[Opening Records for processing section]
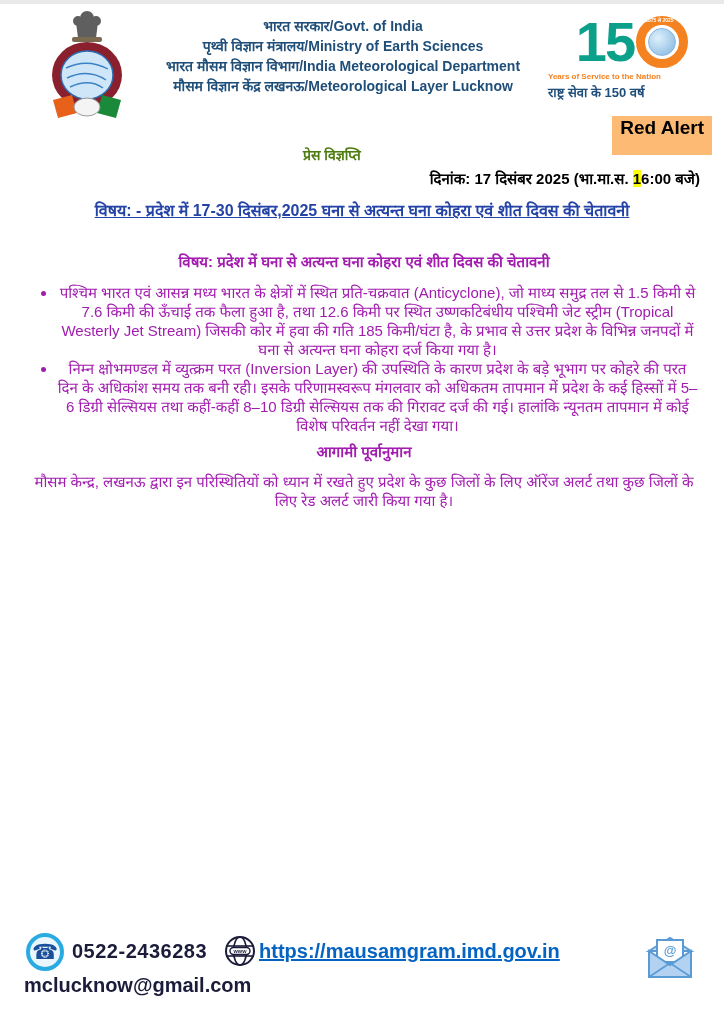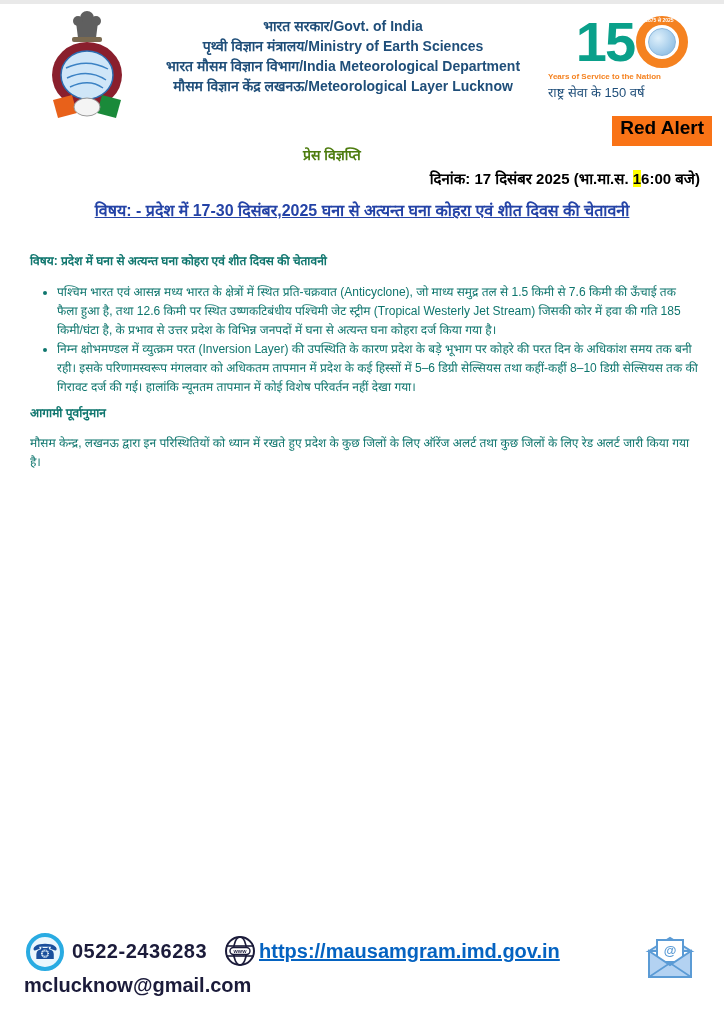"राष्ट्र सेवा के 150 वर्ष" .l150-hi { font-weight: normal -> bold }
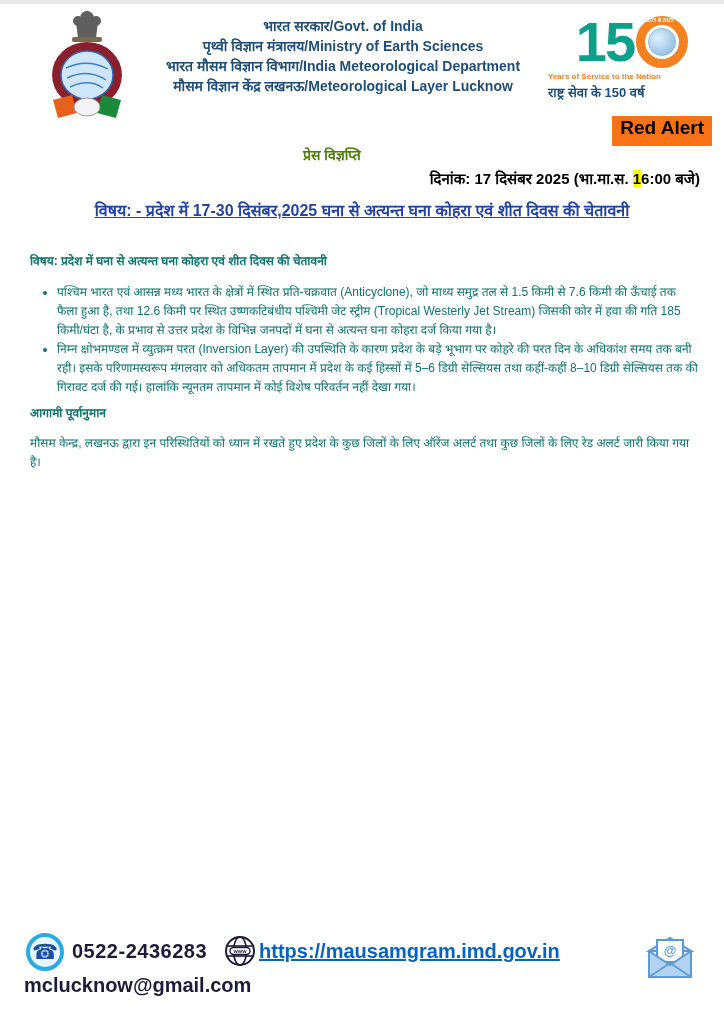"Red Alert" .red-alert { background: #f97316 -> #fdba74; padding: 1px 8px 7px 8px -> 1px 8px 16px 8px }
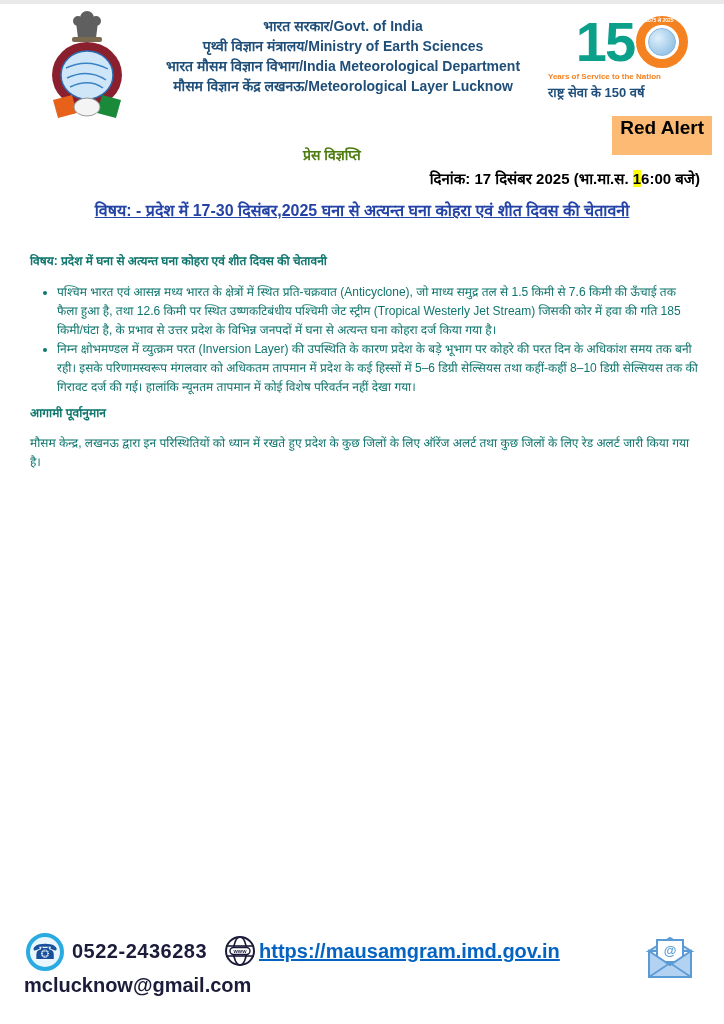"विषय: प्रदेश में घना से" .body-flow { color: #0f766e -> #a21caf; font-size: 12px -> 15px; text-align: none -> center }
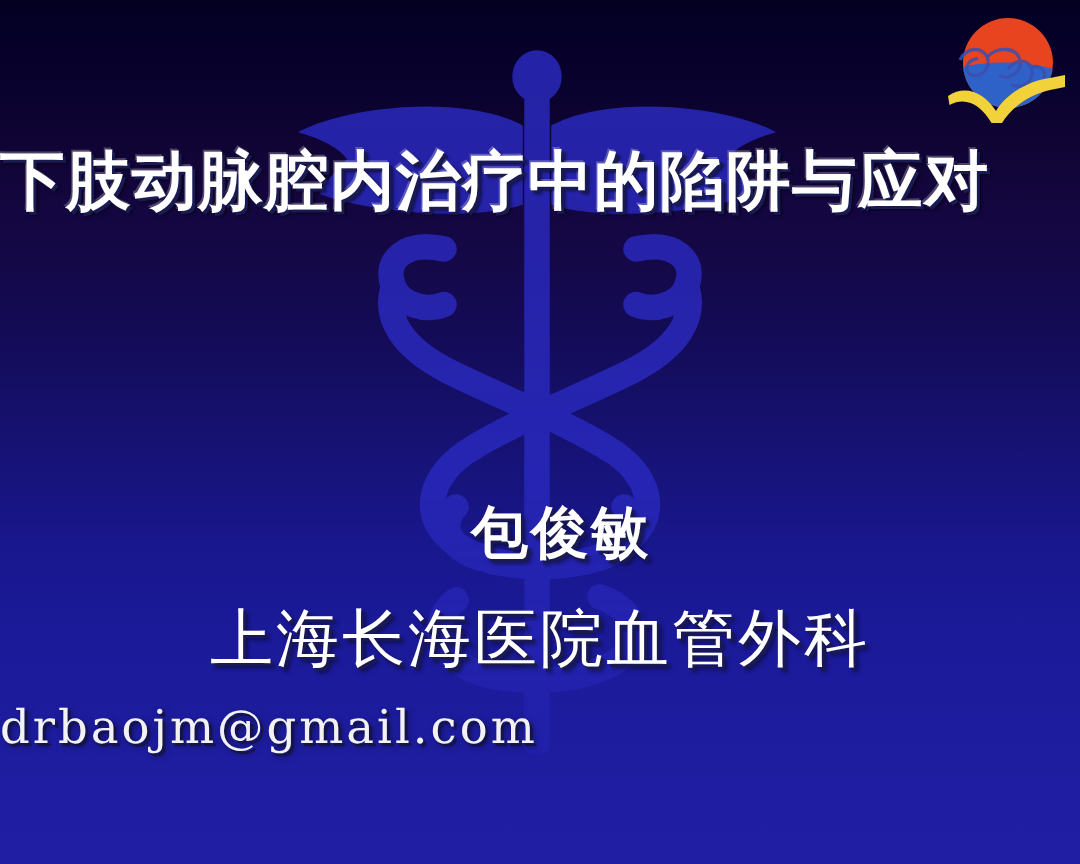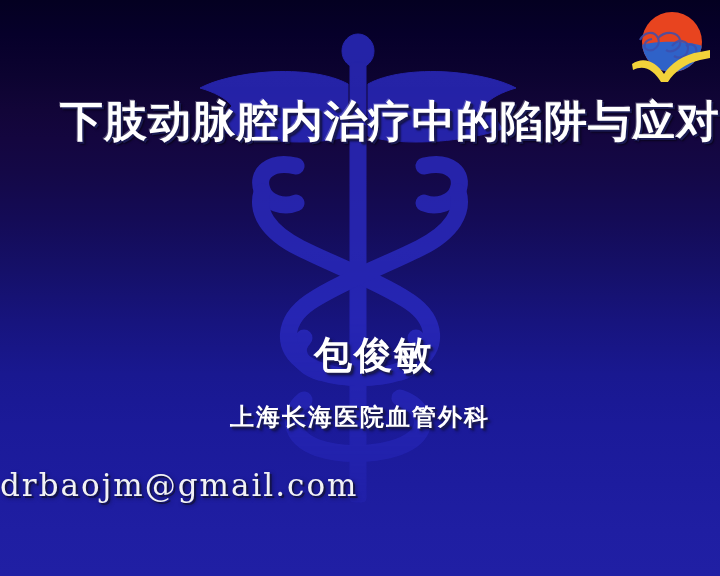"下肢动脉腔内治疗中的陷阱与应对" .title { text-align: right -> left }
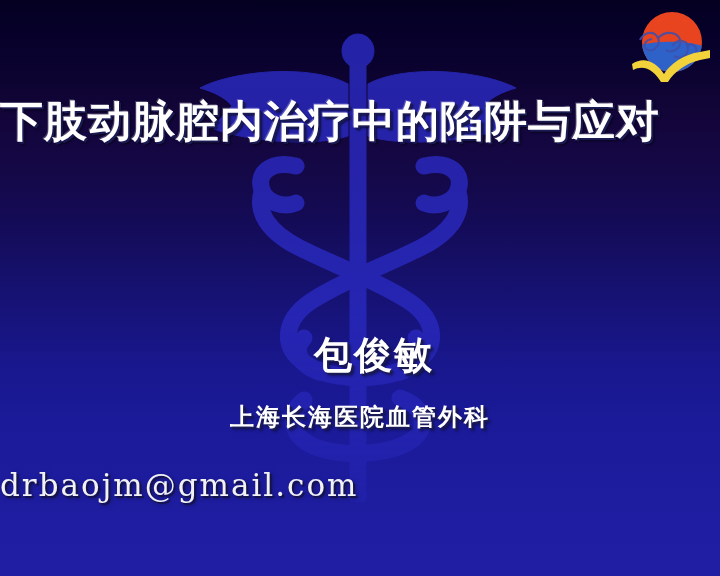"上海长海医院血管外科" .affil { font-size: 24px -> 42px; font-weight: bold -> normal }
[Closing Records for processing section]
■ Directions
The answer should consist of all the records, duplicated exactly, with no images included.

■ Output of the exercise
"राष्ट्र सेवा के 150 वर्ष" .l150-hi { font-weight: normal -> bold }
"Red Alert" .red-alert { background: #f97316 -> #fdba74; padding: 1px 8px 7px 8px -> 1px 8px 16px 8px }
"विषय: प्रदेश में घना से" .body-flow { color: #0f766e -> #a21caf; font-size: 12px -> 15px; text-align: none -> center }
"下肢动脉腔内治疗中的陷阱与应对" .title { text-align: right -> left }
"上海长海医院血管外科" .affil { font-size: 24px -> 42px; font-weight: bold -> normal }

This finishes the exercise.